La muerte de Sara Montiel nos devuelve su imagen de estrella, su paso por Hollywood, su estancia en Méjico y el par de huevos fritos que le preparó a Marlon Brando. También ha venido a remover los recuerdos de sus visitas al quirófano. Las tertulias, revistas y foros no han esperado –el respeto ni se nombra en estos casos, no existe- un período de duelo y se han dado prisa en ello, quizás para que crezca la incertidumbre por el reparto de la herencia.
Pero antes de que se desvele este misterio con tintes de culebrón, antes de que los enredadores oficiales comiencen a lanzar los rumores que como hebras liarán a sus fieles seguidores, antes nos pasarán, treinta veces cada una,
El último cuplé y
La violetera para terminarnos de empapar la sesera, con el mayor de los respetos.
Y es que parece que Sara Montiel sólo hizo esas dos películas entre las más de cincuenta que tenía en su haber, como
Pequeñeces, Cinco almohadas para una noche, Samba, Mariona Rebull o
Piel Canela. Fue única en su tiempo, como también lo fueron Lola Flores o Imperio Argentina y aprovechó el filón. Decían que era artificial, que el cuerpo y sus curvas eran obra de sus vestidos esculpidos, los cuales se sostenían por sí mismos, sin percha o maniquí en su interior.
Con certeza o sin ella, Sara Montiel fue leyenda viva en una época que ella doró y adoró para sí misma y para el cine.
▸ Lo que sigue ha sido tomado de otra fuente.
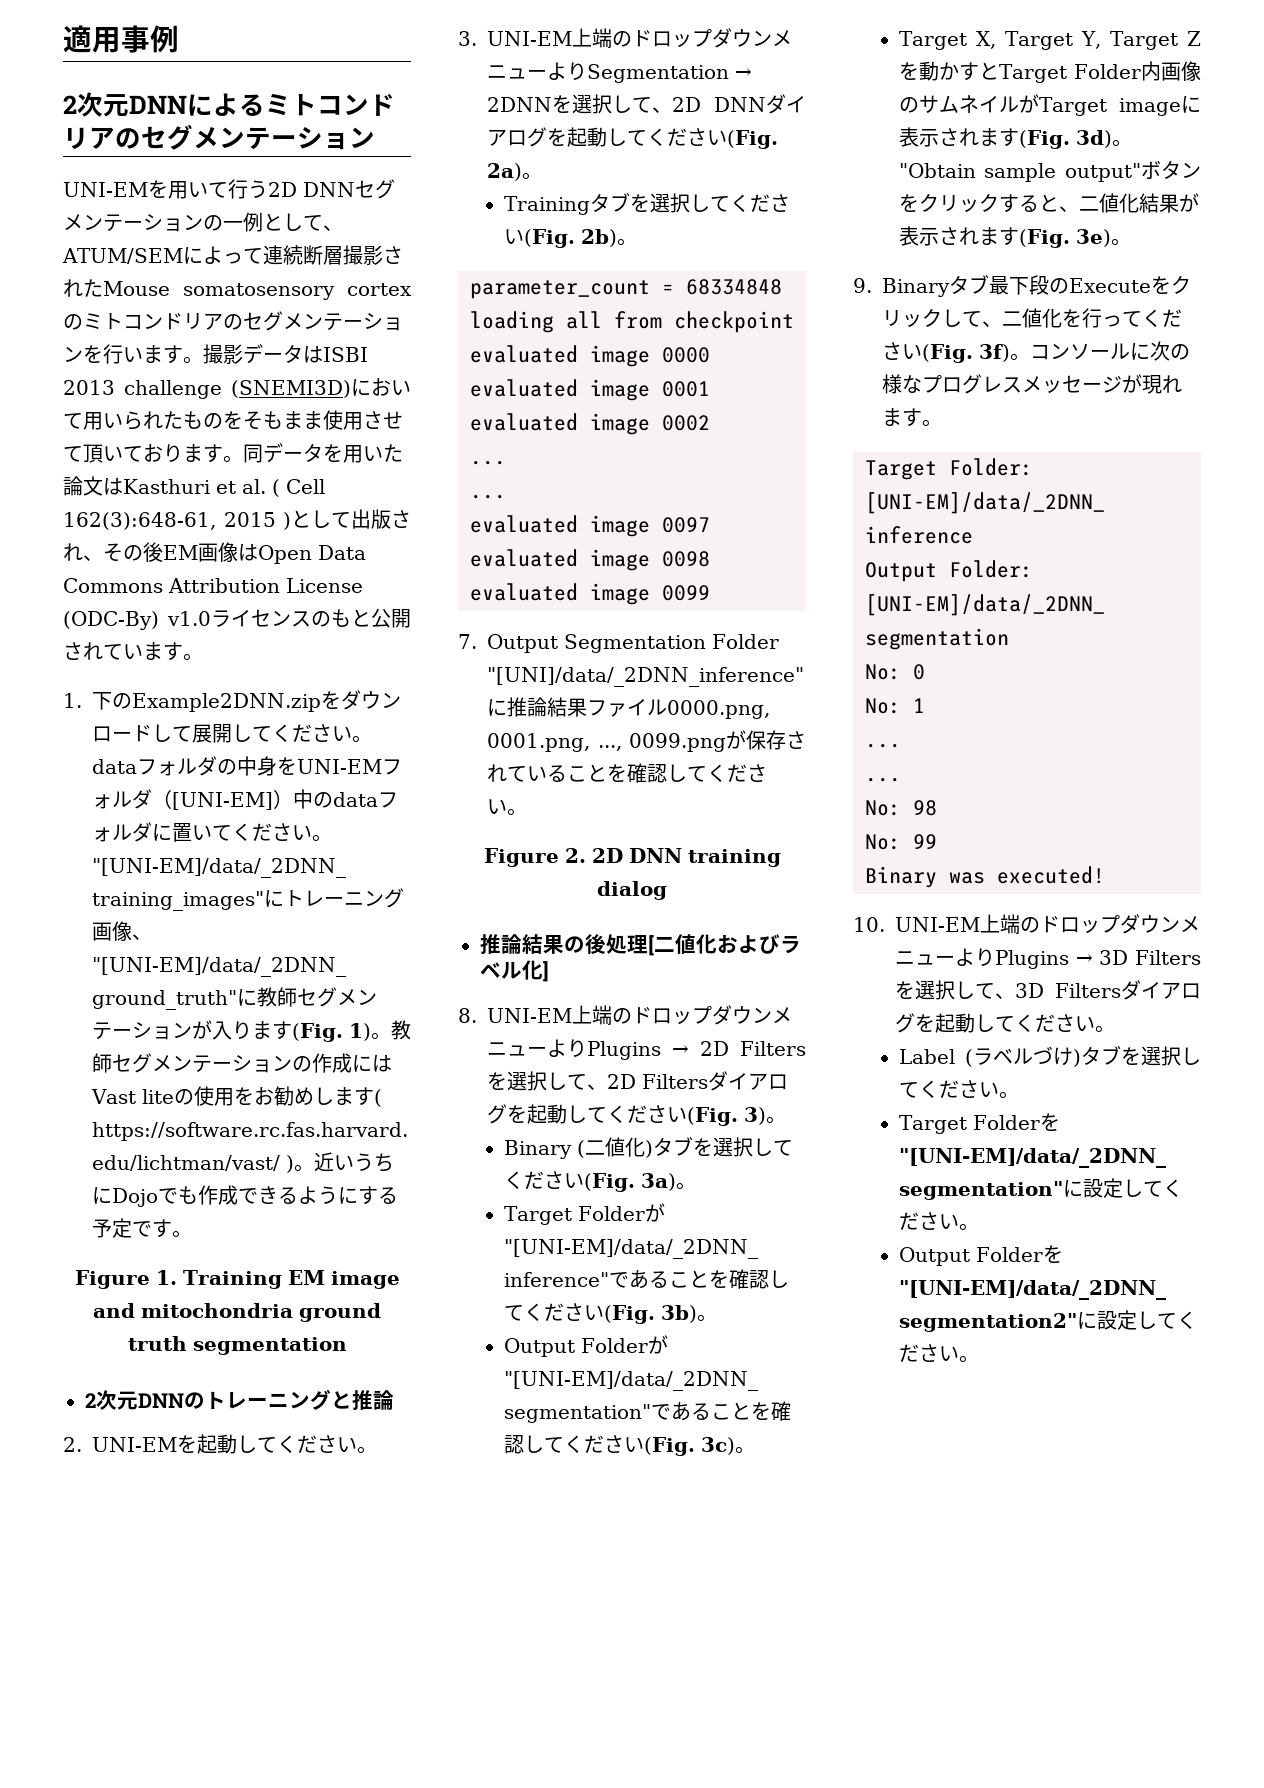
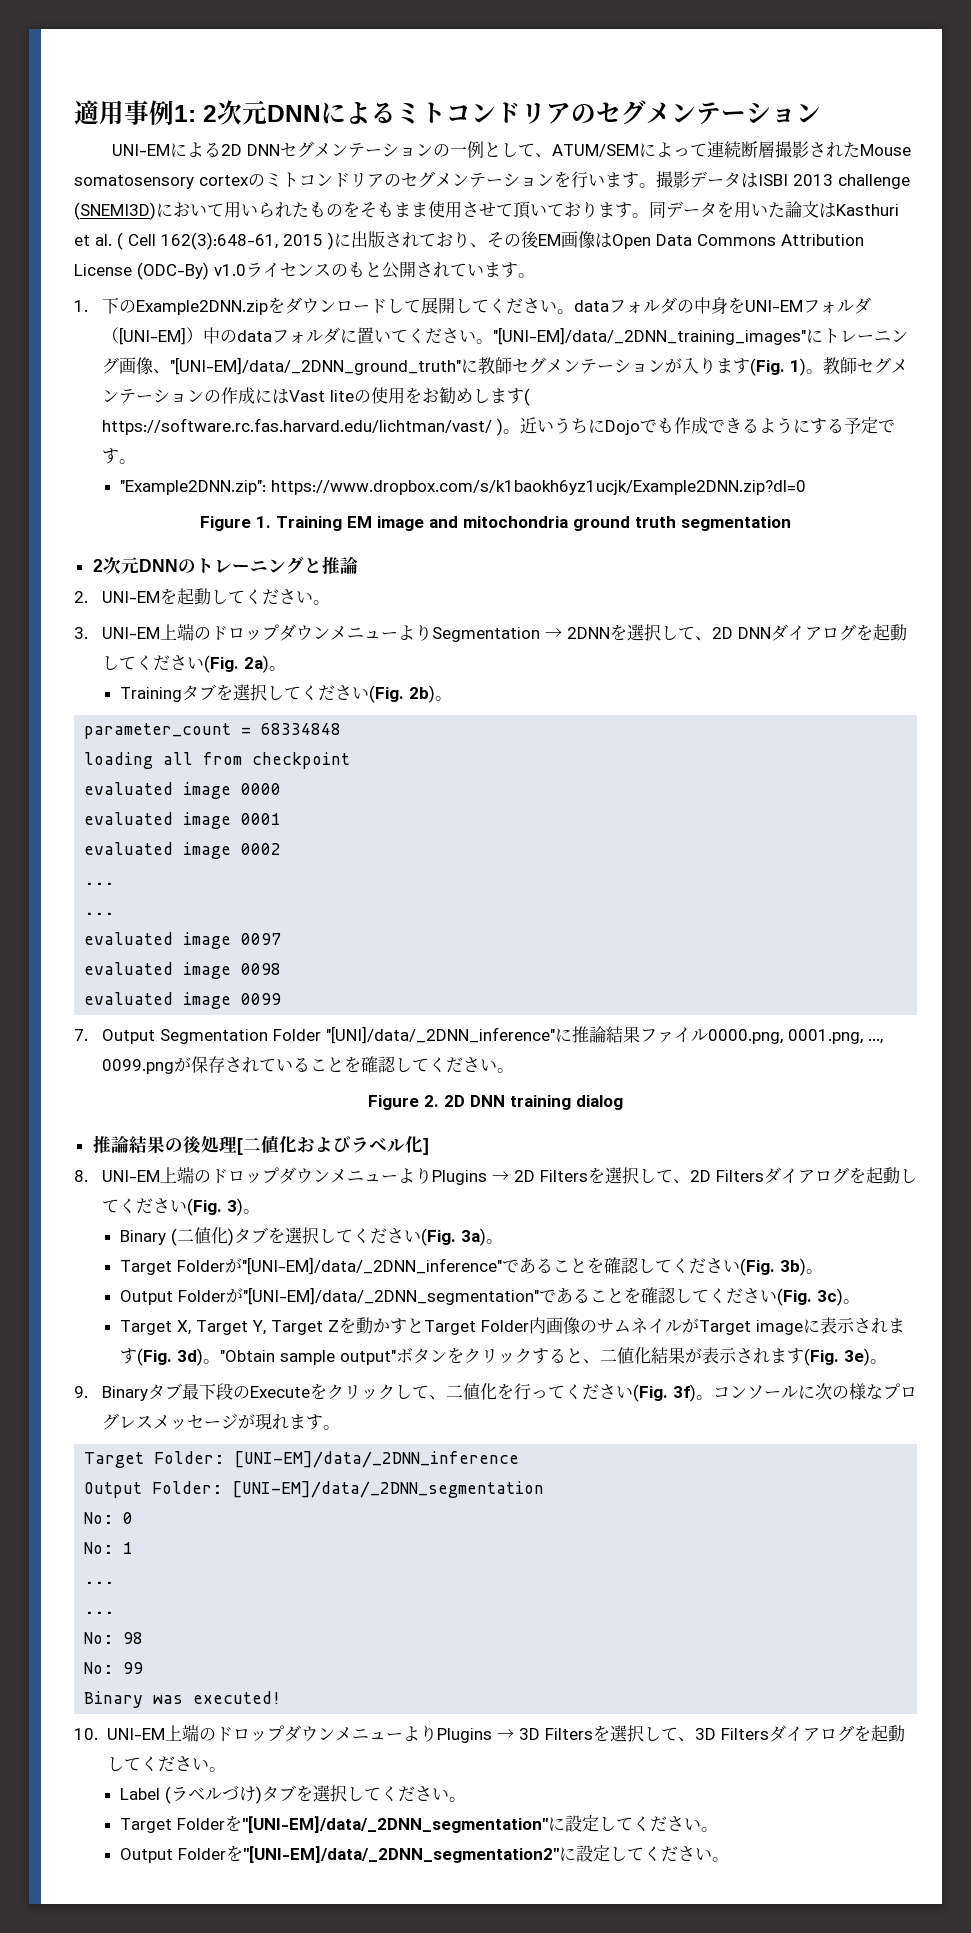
- 適用事例
- 2次元DNNによるミトコンドリアのセグメンテーション
+ 適用事例1: 2次元DNNによるミトコンドリアのセグメンテーション
- UNI-EMを用いて行う2D DNNセグメンテーションの一例として、ATUM/SEMによって連続断層撮影されたMouse somatosensory cortexのミトコンドリアのセグメンテーションを行います。
+ UNI-EMによる2D DNNセグメンテーションの一例として、ATUM/SEMによって連続断層撮影されたMouse somatosensory cortexのミトコンドリアのセグメンテーションを行います。
- 同データを用いた論文はKasthuri et al. ( Cell 162(3):648-61, 2015 )として出版され、その後EM画像はOpen Data Commons Attribution License (ODC-By) v1.0ライセンスのもと公開されています。
+ 同データを用いた論文はKasthuri et al. ( Cell 162(3):648-61, 2015 )に出版されており、その後EM画像はOpen Data Commons Attribution License (ODC-By) v1.0ライセンスのもと公開されています。
+ "Example2DNN.zip": https://www.dropbox.com/s/k1baokh6yz1ucjk/Example2DNN.zip?dl=0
Inevitablemente fue cumpliendo años, fueron saliendo las arrugas impertinentes e irreversibles que el maquillaje disimulaba cada vez menos y llegó el bisturí porque el bótox fue mucho después.
Parece mentira cómo le dejó la cara, como deja la de cuantos abusan de estas inyecciones. Mientras están serios, resulta pasable, sin embargo sabemos que ríen o lloran por su voz, por la sílaba que, repetida, suena a carcajada o porque se transforma en hipido. Desgraciadamente no se trata de exageración.
Entendemos que son seres públicos, personajes que interpretan de la mañana a la noche, incluso cuando duermen, que viven, en suma, de la imagen. La pregunta es si merece la pena prescindir del espejo del alma, quedarse con el rostro almidonado, detenido. Vaya, pensarán, es lo que les da de comer. Claro, tan claro como que el ser humano no puede ser eternamente joven porque no es natural.
En la actualidad hay entablada una batalla silenciosa con viso afanoso, casi generalizado por combatir los años desde un gabinete donde se aprecia y se huele la asepsia mezclada con crema hidratante. La lisura del rostro es como una cruzada con triunfo anunciado que ha pasado de la pantalla a la cotidianeidad y cada vez se comienza a tratarlo desde la más temprana edad. Sara Montiel, según los reportajes, visitó el quirófano para este menester pasados los cincuenta. Hoy, quizás, se frecuente más tarde o no se llegue a entrar en él pero las sesiones, los retoques comienzan antes de cumplir los treinta.
El rostro no se queja sino que parece detenerse poco a poco, la expresión se atiranta hasta perderla casi del todo y ahí es donde está el problema porque con esta burla científica al destino apenas si quedan, en este caso, actores mayores. Sean Connery o Claudia Cardinale, entre pocos, son la excepción, la estampa del paso de los años vividos con la serenidad de la experiencia. Cuando nos dejen nos rodearán la lozanía y el acartonamiento.
El cine se quedará sin ancianos reales como lo fueron Katherine Hepburn o Henry Fonda y el público concluirá en que se trata de un papel a extinguir. Ancianidad no es sinónimo de paro ni de muerte, sino de vida y las arrugas la subliman.